*** INPUT FOR THIS TASK ***

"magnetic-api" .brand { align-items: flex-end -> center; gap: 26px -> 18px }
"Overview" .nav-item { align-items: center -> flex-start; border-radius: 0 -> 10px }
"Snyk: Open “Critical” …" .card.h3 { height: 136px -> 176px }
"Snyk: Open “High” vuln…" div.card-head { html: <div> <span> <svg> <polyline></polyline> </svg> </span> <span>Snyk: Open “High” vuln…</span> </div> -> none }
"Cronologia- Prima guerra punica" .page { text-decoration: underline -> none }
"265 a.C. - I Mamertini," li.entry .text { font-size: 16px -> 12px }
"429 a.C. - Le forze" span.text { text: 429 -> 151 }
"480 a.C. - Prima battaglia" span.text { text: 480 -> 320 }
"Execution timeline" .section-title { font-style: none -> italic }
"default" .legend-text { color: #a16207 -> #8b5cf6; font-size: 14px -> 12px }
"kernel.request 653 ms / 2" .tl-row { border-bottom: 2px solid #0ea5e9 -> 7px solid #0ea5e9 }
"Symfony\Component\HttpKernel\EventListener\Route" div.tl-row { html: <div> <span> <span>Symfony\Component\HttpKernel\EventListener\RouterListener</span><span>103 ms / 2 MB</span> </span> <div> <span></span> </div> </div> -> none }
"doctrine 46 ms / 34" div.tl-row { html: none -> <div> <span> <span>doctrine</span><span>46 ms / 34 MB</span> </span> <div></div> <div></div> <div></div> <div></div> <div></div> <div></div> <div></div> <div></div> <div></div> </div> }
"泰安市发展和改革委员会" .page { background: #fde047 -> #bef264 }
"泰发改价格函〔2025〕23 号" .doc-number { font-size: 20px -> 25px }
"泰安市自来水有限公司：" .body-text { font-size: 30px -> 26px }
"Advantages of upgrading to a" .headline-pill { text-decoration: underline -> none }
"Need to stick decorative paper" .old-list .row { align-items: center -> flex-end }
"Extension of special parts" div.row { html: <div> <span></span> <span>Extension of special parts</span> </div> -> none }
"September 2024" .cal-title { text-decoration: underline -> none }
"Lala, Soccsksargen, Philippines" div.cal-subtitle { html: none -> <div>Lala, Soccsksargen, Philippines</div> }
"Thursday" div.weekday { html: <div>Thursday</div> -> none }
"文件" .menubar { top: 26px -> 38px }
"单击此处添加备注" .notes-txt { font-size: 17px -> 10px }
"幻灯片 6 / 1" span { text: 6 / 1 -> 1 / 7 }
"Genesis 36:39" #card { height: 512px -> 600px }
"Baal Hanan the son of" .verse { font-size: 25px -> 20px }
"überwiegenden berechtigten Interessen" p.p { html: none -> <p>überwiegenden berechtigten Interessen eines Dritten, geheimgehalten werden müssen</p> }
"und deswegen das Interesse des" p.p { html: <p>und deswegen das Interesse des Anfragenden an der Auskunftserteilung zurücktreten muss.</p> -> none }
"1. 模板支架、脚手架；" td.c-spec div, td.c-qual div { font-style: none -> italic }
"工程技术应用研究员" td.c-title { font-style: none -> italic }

*** End of INPUT FOR THIS TASK ***

▶ WHAT IS REQUIRED
Exactly the lines from the one containing "-> <div> <span>" through the end of the records above should be returned, with both ends kept.

▶ RESPONSE FOR THIS EXERCISE
"doctrine 46 ms / 34" div.tl-row { html: none -> <div> <span> <span>doctrine</span><span>46 ms / 34 MB</span> </span> <div></div> <div></div> <div></div> <div></div> <div></div> <div></div> <div></div> <div></div> <div></div> </div> }
"泰安市发展和改革委员会" .page { background: #fde047 -> #bef264 }
"泰发改价格函〔2025〕23 号" .doc-number { font-size: 20px -> 25px }
"泰安市自来水有限公司：" .body-text { font-size: 30px -> 26px }
"Advantages of upgrading to a" .headline-pill { text-decoration: underline -> none }
"Need to stick decorative paper" .old-list .row { align-items: center -> flex-end }
"Extension of special parts" div.row { html: <div> <span></span> <span>Extension of special parts</span> </div> -> none }
"September 2024" .cal-title { text-decoration: underline -> none }
"Lala, Soccsksargen, Philippines" div.cal-subtitle { html: none -> <div>Lala, Soccsksargen, Philippines</div> }
"Thursday" div.weekday { html: <div>Thursday</div> -> none }
"文件" .menubar { top: 26px -> 38px }
"单击此处添加备注" .notes-txt { font-size: 17px -> 10px }
"幻灯片 6 / 1" span { text: 6 / 1 -> 1 / 7 }
"Genesis 36:39" #card { height: 512px -> 600px }
"Baal Hanan the son of" .verse { font-size: 25px -> 20px }
"überwiegenden berechtigten Interessen" p.p { html: none -> <p>überwiegenden berechtigten Interessen eines Dritten, geheimgehalten werden müssen</p> }
"und deswegen das Interesse des" p.p { html: <p>und deswegen das Interesse des Anfragenden an der Auskunftserteilung zurücktreten muss.</p> -> none }
"1. 模板支架、脚手架；" td.c-spec div, td.c-qual div { font-style: none -> italic }
"工程技术应用研究员" td.c-title { font-style: none -> italic }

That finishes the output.